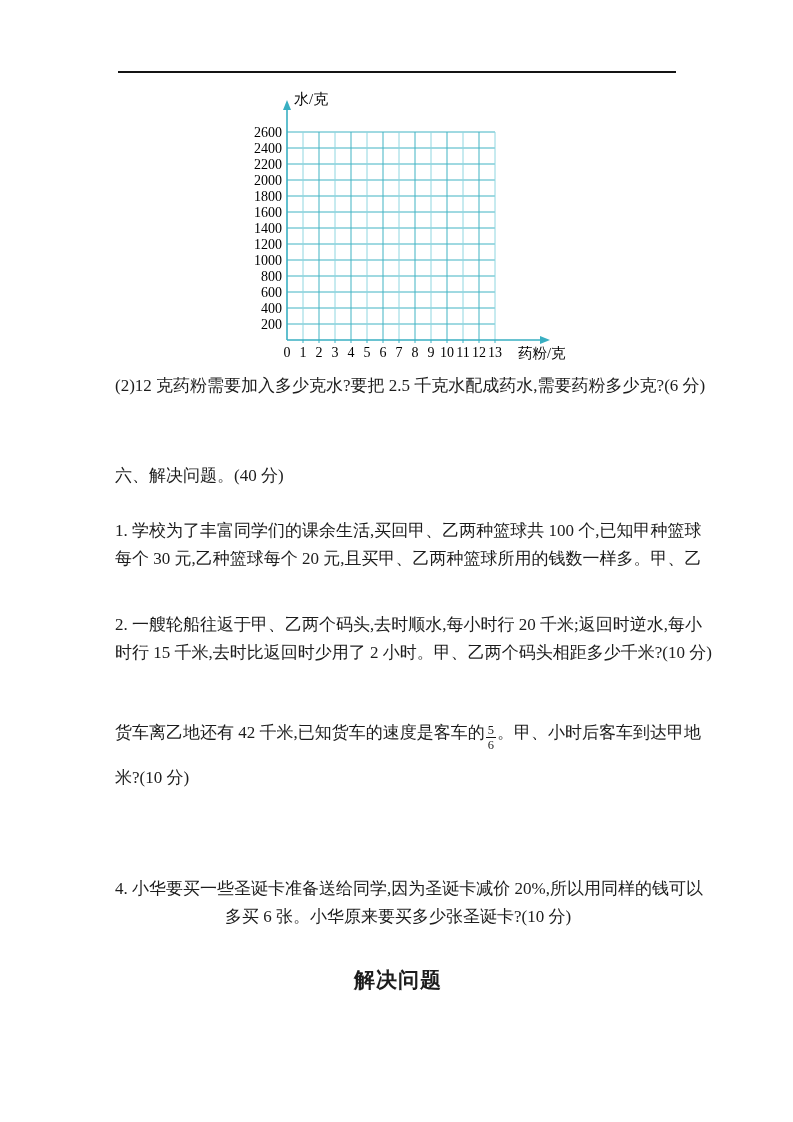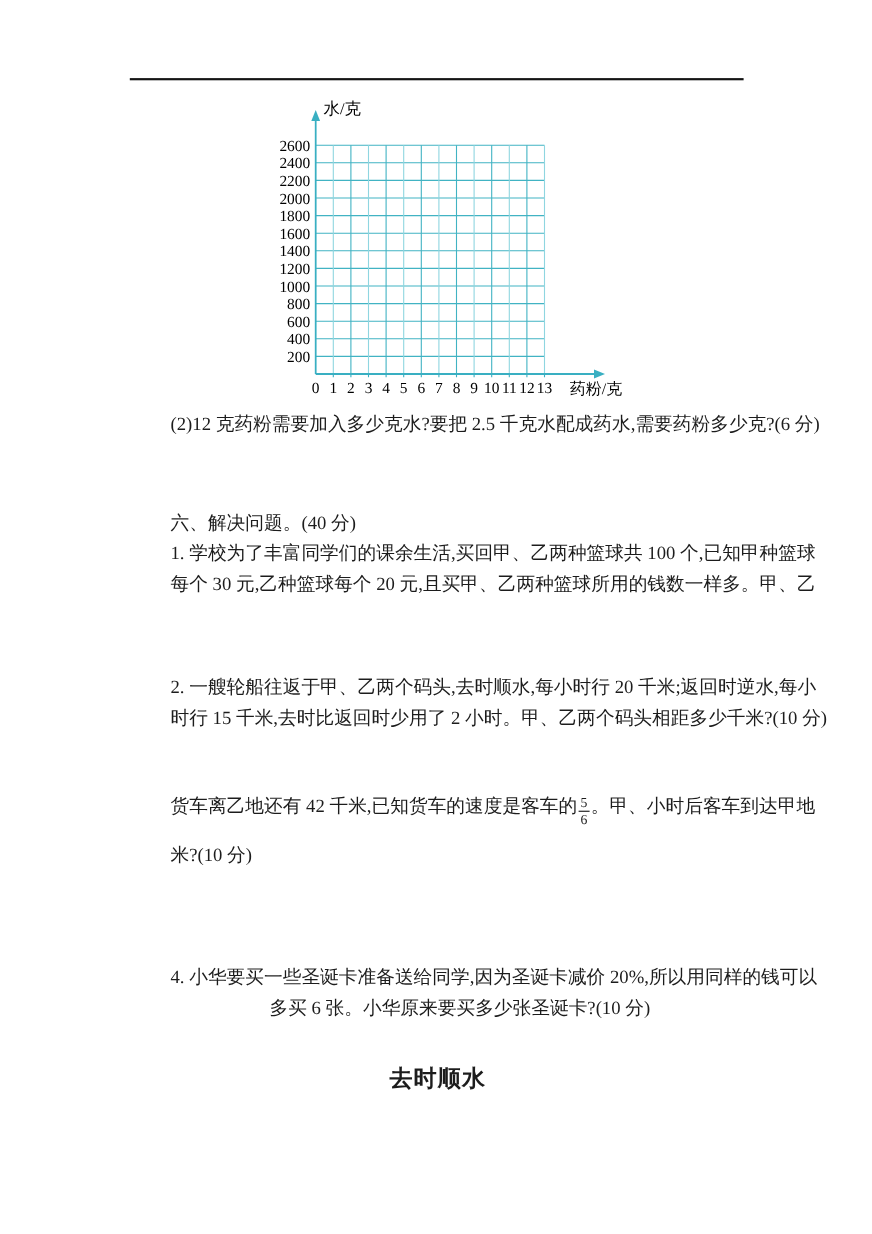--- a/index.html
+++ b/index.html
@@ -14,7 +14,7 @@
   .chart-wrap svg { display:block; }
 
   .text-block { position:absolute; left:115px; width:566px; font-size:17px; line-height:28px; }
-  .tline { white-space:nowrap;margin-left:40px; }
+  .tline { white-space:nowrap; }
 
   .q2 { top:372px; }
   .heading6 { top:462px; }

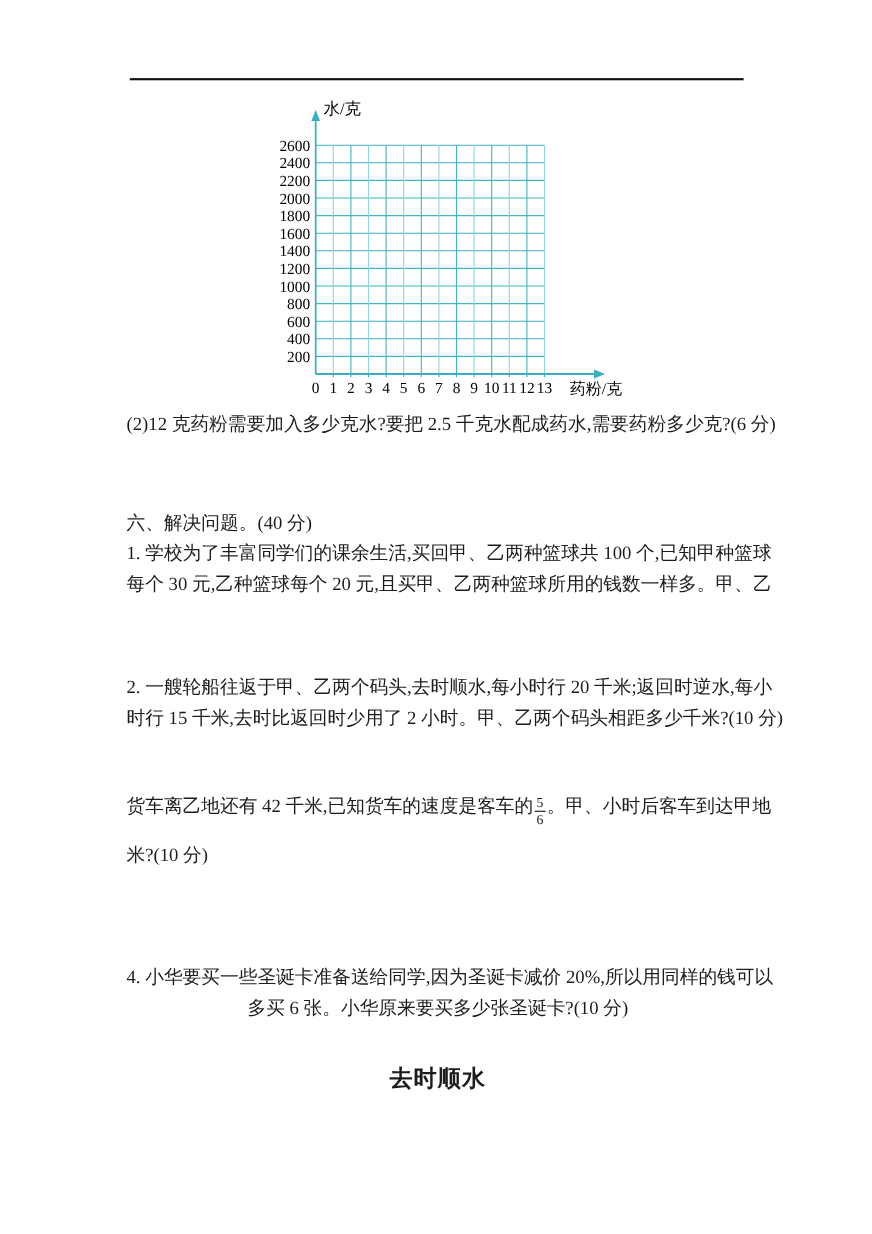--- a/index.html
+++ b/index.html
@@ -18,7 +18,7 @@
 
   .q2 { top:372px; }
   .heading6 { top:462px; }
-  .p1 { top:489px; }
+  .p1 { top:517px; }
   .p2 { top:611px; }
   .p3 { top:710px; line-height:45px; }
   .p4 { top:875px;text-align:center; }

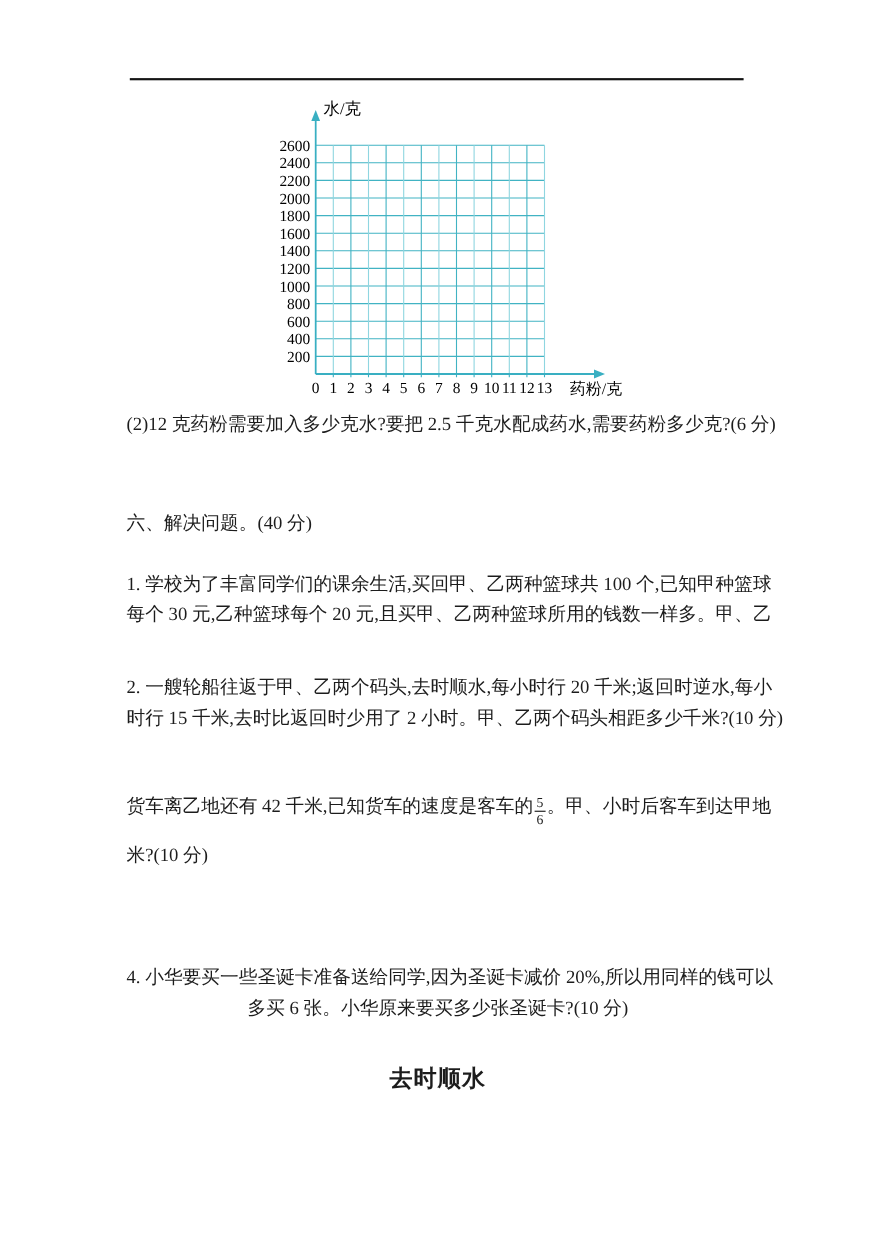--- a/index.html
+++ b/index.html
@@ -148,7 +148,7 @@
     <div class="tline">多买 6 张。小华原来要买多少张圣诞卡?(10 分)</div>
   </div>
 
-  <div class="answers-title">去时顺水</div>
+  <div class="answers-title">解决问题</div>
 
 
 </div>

Directions for this task: Extract, word for word, each line from the one that contains "-14,7 +14,7 @@" through the final line of the data above. Leave the pictures out.

Response to this task:
@@ -14,7 +14,7 @@
   .chart-wrap svg { display:block; }
 
   .text-block { position:absolute; left:115px; width:566px; font-size:17px; line-height:28px; }
-  .tline { white-space:nowrap;margin-left:40px; }
+  .tline { white-space:nowrap; }
 
   .q2 { top:372px; }
   .heading6 { top:462px; }

--- a/index.html
+++ b/index.html
@@ -18,7 +18,7 @@
 
   .q2 { top:372px; }
   .heading6 { top:462px; }
-  .p1 { top:489px; }
+  .p1 { top:517px; }
   .p2 { top:611px; }
   .p3 { top:710px; line-height:45px; }
   .p4 { top:875px;text-align:center; }

--- a/index.html
+++ b/index.html
@@ -148,7 +148,7 @@
     <div class="tline">多买 6 张。小华原来要买多少张圣诞卡?(10 分)</div>
   </div>
 
-  <div class="answers-title">去时顺水</div>
+  <div class="answers-title">解决问题</div>
 
 
 </div>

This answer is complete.